The just-published book Wrightscapes documents the environmental designs of Frank Lloyd Wright. Authors Charles and Berdeana Aguar chronicle the life of this talented icon from his childhood in the harsh climates of Wisconsin through to his adult life in the warmer temperatures at Taliesin West in the Arizona desert.

The authors show Wright as having been extremely sensitive to site planning and other landscape-related issues. The Aguars detail how Frederick Law Olmsted, the Columbian Exposition, and the rebuilding of Chicago after the great fire of 1871 had a profound impact on the career of America's most famous architect.

Wrightscapes clearly delineates Wright's life into understandable stages and tackles each phase with a level of detail that is impressive since Wright's life has already been so well researched. To obtain their wealth of Wright knowledge, the authors conducted extensive site visits and studies, established personal relationships with former and present owners of Wright projects and created a productive relationship with the people of the Frank Lloyd Wright Foundation.

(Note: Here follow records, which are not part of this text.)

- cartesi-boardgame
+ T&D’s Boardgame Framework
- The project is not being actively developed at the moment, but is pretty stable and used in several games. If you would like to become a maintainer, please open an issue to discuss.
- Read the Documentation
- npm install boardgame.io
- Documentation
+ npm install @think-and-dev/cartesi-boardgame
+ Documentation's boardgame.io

Wrightscapes will benefit those who believe landscape architects should strongly influence a site's design before the structural architecture is created. This book makes it clear that Wright took the landscape into consideration and consulted landscape architects, including the notable Jens Jensen, before designing houses and other buildings. Wright's interest in innovative landscape design can be seen early on in his career with the design of his Oak Park home and studio, which he sited to take advantage of views, privacy, trees, vegetation and microclimates. He was also an ardent proponent of the Prairie School, a modern architectural design style that promoted the use of native plants and creating a sense of place within designed landscapes.

Taliesin, Frank Lloyd Wright's estate in Spring Green, Wisconsin, was one of his most mature landscape designs and upheld his Organic Architecture design principals. Wright took great pains to design the house and land into one element that combined American, Italian, and Japanese components of landscape design into one cohesive whole. The book points out that although Falling Water was his most famous design, it went against his Organic Architecture strategies. These design guidelines stated that architecture should be sited in a manner that lets the occupants enjoy the most prominent features of the site, instead of building on top of them. The in-depth study done on many of Wright's Organic Architecture design sites will benefit landscape architects because they show the importance that the sun, seasons, wind, and other natural parameters of the place play into designing our environment.

Wrightscapes may never have come to fruition without the persistence and dedication of Charles Aguar's wife Berdeana after the untimely death of her husband. Wright fans and landscape architects owe a great debt to her for this because without her diligence this important book may have never been published. Thanks to Berdeana, the world can enjoy a new book about Frank Lloyd Wright that is progressive and forward thinking, an extremely difficult feat to accomplish.

Unlike Wright, an architectural genius who realized fame and critical acclaim while living, it is sometimes difficult to assess a person's true accomplishments until after they have passed away. The extent a person impacts their community, profession and family can sometimes only be fully realized once they are gone. Such is the case with Charles Aguar who passed away before Wrightscapes was published. I have learned from many sources of Aguar's extreme devotion to his students, peers and his wife Berdeana, a bond that was undividable. Aguar also greatly impacted his community as seen through his contribution to the creation of Athens (GA)  greenway.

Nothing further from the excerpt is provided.